La epidemia de la codicia

La codicia es el afán de adquirir cosas y la avaricia es el afán de conservarlas. Muchas veces las dos son hermanas y acostumbran a ir juntas. Añadiríamos que actúan como un pozo sin fondo y como un virus maligno, tóxico y super-contagioso. Con el agravante que amenazan por convertirse, antes o después, en un estilo de vida.

¿Por qué somos codiciosos? Porque acusamos en nuestra vida un profundo vacío existencial. Tenemos de todo, pero nos sentimos insatisfechos e insaciables, genéticamente menesterosos, incapaces de sentir gusto con lo que tenemos… La codicia nace de una carencia interior no saciada, y de la creencia de que podremos llenar ese vacío solamente con poder, dinero, placeres y, en definitiva, con un estilo de vida materialista, basado en consumir, acumular y disfrutar. Pero la codicia no es la causa ni el problema. Es sólo un síntoma.

¿Un síntoma de qué? Del funcionamiento corrupto y perverso del sistema sobre el que se asienta nuestra sociedad occidental. Hemos nacido en un entorno que nos ha condicionado para ser competitivos y productivos, para ganar dinero y comprar todo tipo de bienes y servicios que en realidad no necesitamos en su mayor parte. Las leyes y consignas que rigen fuerzan a los individuos a engañarse y estafarse unos a otros en una interacción diaria. Hay estudios científicos que demuestran cómo tal entorno promueve la corrupción en detrimento de la honradez y la decencia.
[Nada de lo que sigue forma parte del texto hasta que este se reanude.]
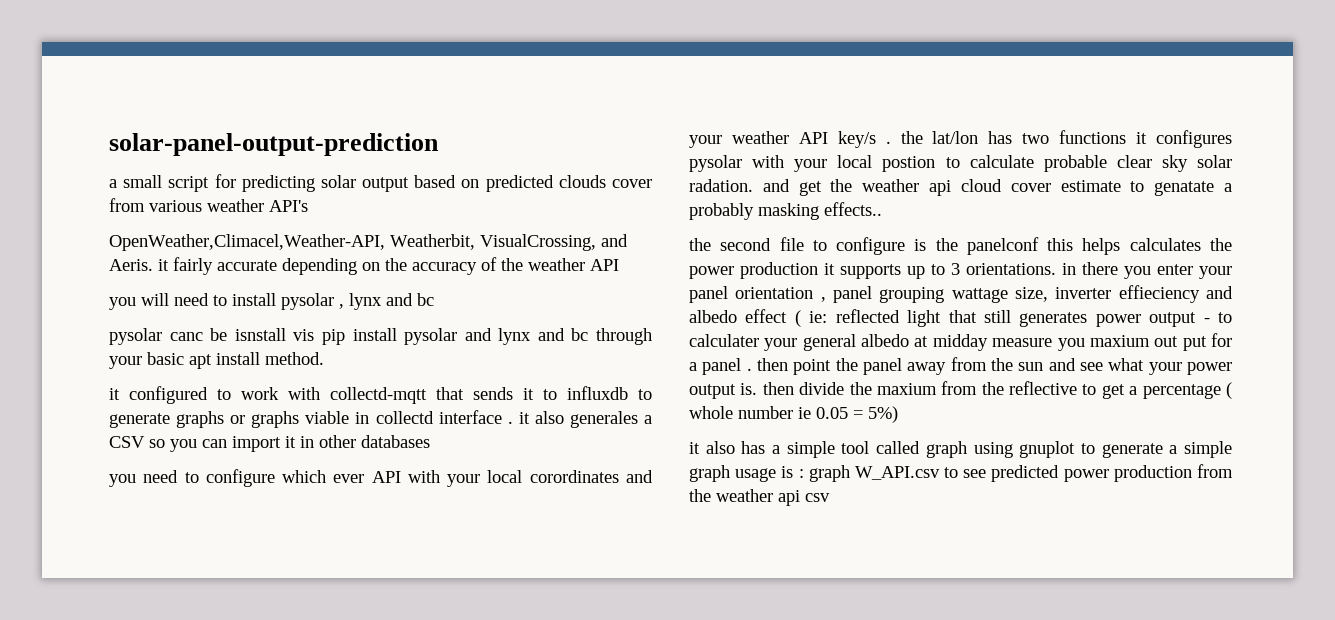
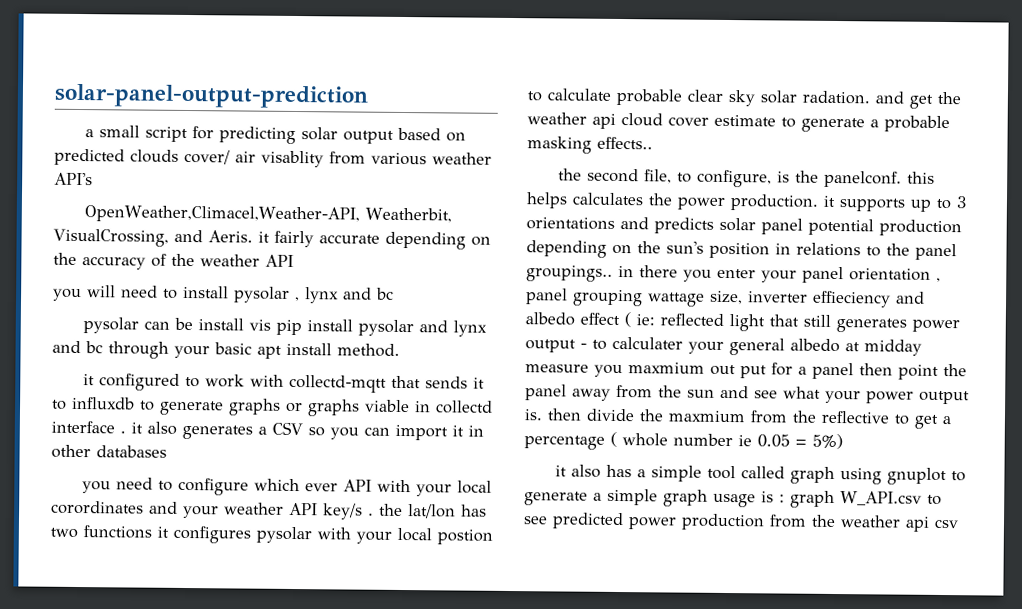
[612,179,652,188] cover -> [184,149,324,168] cover/ air visablity
[169,328,286,341] canc be isnstall -> [143,317,244,331] can be install
[569,411,638,428] generales -> [182,424,253,440] generates
[1154,181,1232,196] [689,203,754,220] genatate a probably -> [801,115,950,133] generate a probable
[779,237,906,255] file to configure -> [643,169,772,188] file, to configure,
[966,237,1039,255] panelconf -> [823,170,902,188] panelconf.
[740,262,818,279] production -> [730,194,819,211] production.
[966,263,1056,275] orientations. -> [526,217,962,237] [526,240,957,261] [526,265,613,282] orientations and predicts solar panel potential production depending on the sun's position in relations to the panel groupings..
[1089,335,1150,347] maxium -> [628,362,705,374] maxmium
[746,368,752,371] . -> (854, 371) none
[876,383,937,395] maxium -> [668,410,746,423] maxmium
¿Cómo frenar la codicia? Lo anterior es evidente. Pero esta pregunta es clave. ¿Qué podemos hacer? Ante todo, saliendo de una colosal mentira. Nos han engañado. Nos han estafado acostumbrándonos a creer que la verdadera moneda de la felicidad es el dinero guardado y el lujo sorbido a solas. Nos han empobrecido diciéndonos que somos más en la medida en que tengamos más repletas y aseguradas nuestras cuentas en el banco. Nos han ocultado que hay tesoros baratos y casi nadie los conoce. Tesoros tan preciosos como la música, el arte, la fe, la familia, el sol, la amistad, el aire limpio,… y más aún el compartir. Vivir en la lógica de la reciprocidad, del convertirse en don. Como dijo el mismo Jesús, en palabras que están fuera de los evangelios: “Mayor felicidad hay en dar que en recibir” (Hch 20,35). Pero para entenderlo, hay que probarlo. Y, ojo, esto  es imprescindible, para no reducirlo a una frase tan bonita como inútil.

Por eso, hay “multimillonarios” que gastan la vida en llorar por creerse pobres. Y yo me pregunto si un poco de estrechez no serviría para abrirnos los ojos. Y, la verdad, no me preocuparía que en el futuro tuviéramos que apretarnos un poco el cinturón a cambio de que aprendiéramos a estirar el alma.